As the technical work was in its final stages in 2010, work on the impact assessment began with the commencement of a study by the consultancy Entec[9]. The consultant drafted individual substance impacts reports taking into account the conclusions of the technical work[10], and these were drawn upon for a large part of the accompanying Impact Assessment Report.

An Impact Assessment Steering Group supported the preparation of the impact assessment, with the participation of the following Commission services: the Secretariat‑General (SG), AGRI, ENTR, JRC, MARE, REGIO, RTD, and SANCO.

For the development of the impact assessment report, consultations were undertaken with WG E and with additional stakeholders not represented in that WG.

The Impact Assessment Board discussed the Impact Assessment report at its meeting on 22 June 2011. The comments made were addressed in the accompanying Impact Assessment report.

3.           LEGAL ELEMENTS OF THE PROPOSAL

· Legal basis

The legal basis of the proposal is Article 192(1) of the Treaty.

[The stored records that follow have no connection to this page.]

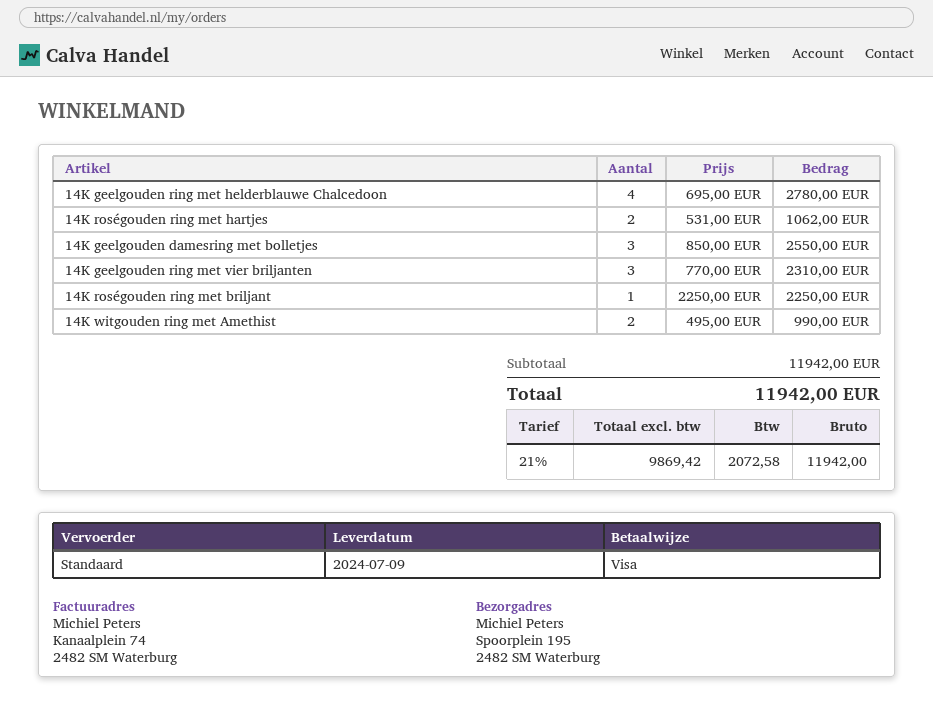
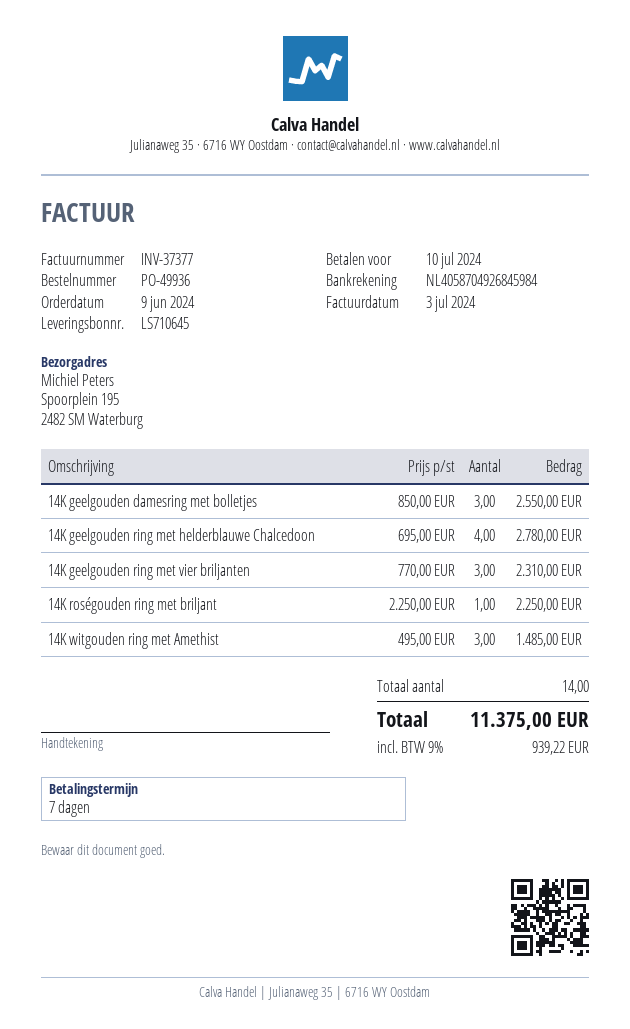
14K roségouden ring met hartjes: 2 x 531.00 = 1062.00 -> none
14K witgouden ring met Amethist: 2 x 495.00 = 990.00 -> 3 x 495.00 = 1485.00
tax: 21% = 2072.58 -> 9% = 939.22
total: 11942.00 -> 11375.00

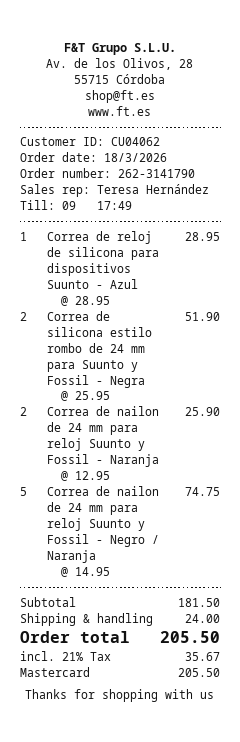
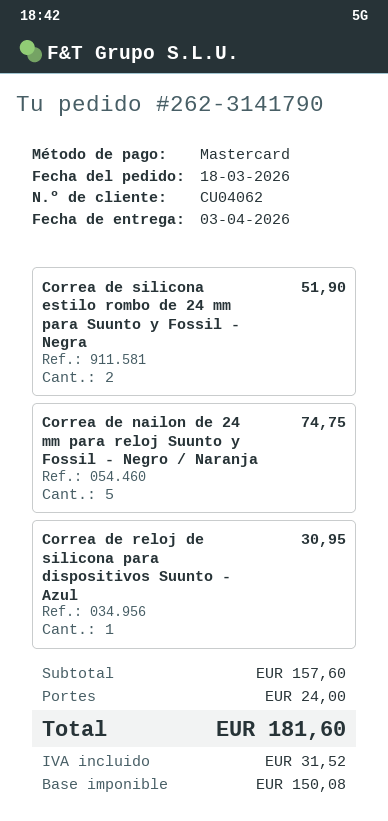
Correa de reloj de silicona para dispositivos Suunto - Azul: 1 for 28.95 -> 1 for 30.95
Correa de nailon de 24 mm para reloj Suunto y Fossil - Naranja: 2 for 25.90 -> none
subtotal: 181.50 -> 157.60
tax: 35.67 -> 31.52
total: 205.50 -> 181.60

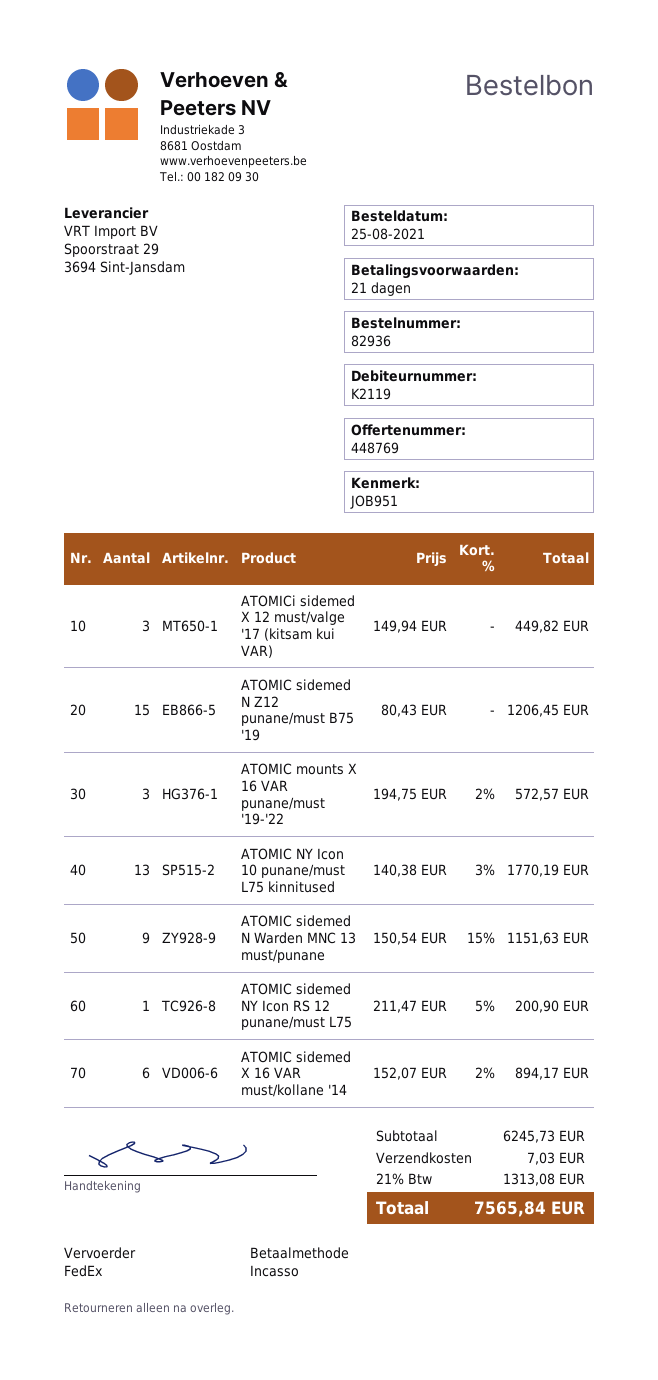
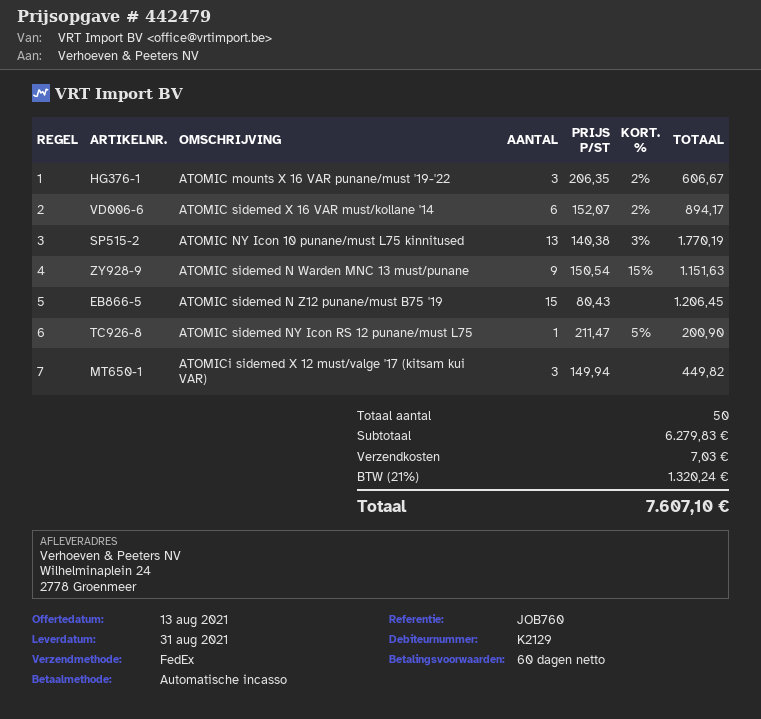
quote number: 448769 -> 442479
payment terms: 21 days -> 60 days
customer number: K2119 -> K2129
reference: JOB951 -> JOB760
ATOMIC mounts X 16 VAR punane/must '19-'22: 3 x 194.75 - 2% = 572.57 -> 3 x 206.35 - 2% = 606.67
subtotal: 6245.73 -> 6279.83
tax: 21% = 1313.08 -> 21% = 1320.24
total: 7565.84 -> 7607.10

· Subsidiarity and proportionality principles

Water pollution has a very important transboundary character. 60% of the EU territory lies in shared river basins. Because of this, and because many substances that cause pollution are used across the EU, it is appropriate to set harmonised EQS for them at EU level where a significant risk to or via the aquatic environment is identified. Apart from the wider protection, a more level playing field is ensured than when only a few Member States set an EQS or the national EQS are very different.

This proposal is limited to the identification of priority substances and to establishing EQS at EU level. No additional EU measures are proposed, beyond those already available. Specific and additional pollution control measures are left to the Member States, which can choose the most effective way of achieving the objectives taking into account local conditions.

· Choice of instrument

Proposed instrument: Directive amending WFD and EQSD.

4.           BUDGETARY IMPLICATIONS

No budgetary implications are expected.

5.           ADDITIONAL INFORMATION

· Detailed explanation of the proposal

The proposal amends the EQSD and the WFD, the latter only as regards Annex X.

Article 1 replaces Annex X to the WFD with the text set out in Annex I to this Directive. The updated Annex X includes the newly proposed PS and identifies two existing PS as PHS. The Annex is simplified by including some of the information that was previously in the table in footnotes.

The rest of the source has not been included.